Dinamika Hukum dalam Kasus Korupsi
Kasus ini mencerminkan dinamika hukum yang kerap terjadi dalam penanganan perkara korupsi di Indonesia. Di satu sisi, aparat penegak hukum menjalankan tugasnya dalam memberantas korupsi. Sementara di sisi lain, pihak yang terlibat memiliki hak untuk melakukan pembelaan melalui jalur hukum yang tersedia.

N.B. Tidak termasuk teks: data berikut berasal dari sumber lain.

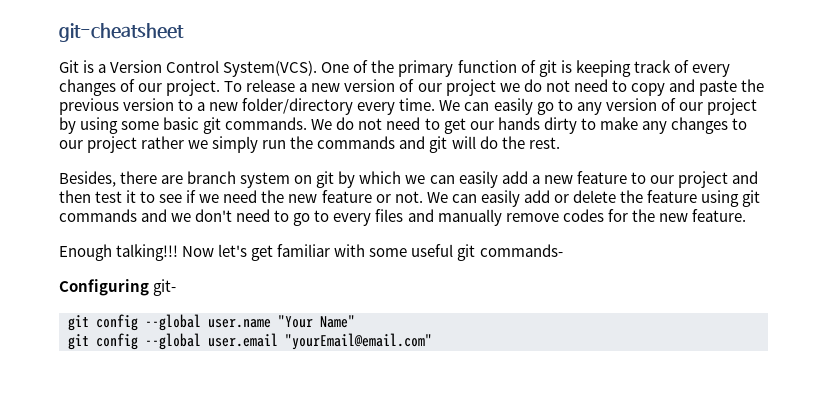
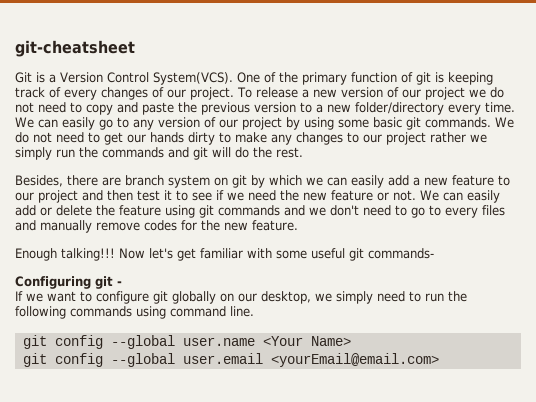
[153,279,177,296] git- -> [95,276,122,289] [15,291,467,304] [15,306,254,319] git - // If we want to configure git globally on our desktop, we simply need to run the following commands using command line.
[278,315,355,328] "Your Name" -> [262,336,351,346] <Your Name>
[285,333,432,350] "yourEmail@email.com" -> [270,353,439,367] <yourEmail@email.com>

Langkah Marjani mengajukan gugatan perdata menjadi salah satu bentuk penggunaan hak tersebut. Namun demikian. KPK menegaskan bahwa proses penegakan hukum terhadap dugaan tindak pidana korupsi tetap menjadi prioritas utama.
Dengan perkembangan ini, publik di harapkan dapat mengikuti proses hukum yang berlangsung secara objektif. Sembari menunggu keputusan pengadilan yang akan menentukan arah selanjutnya dari perkara ini.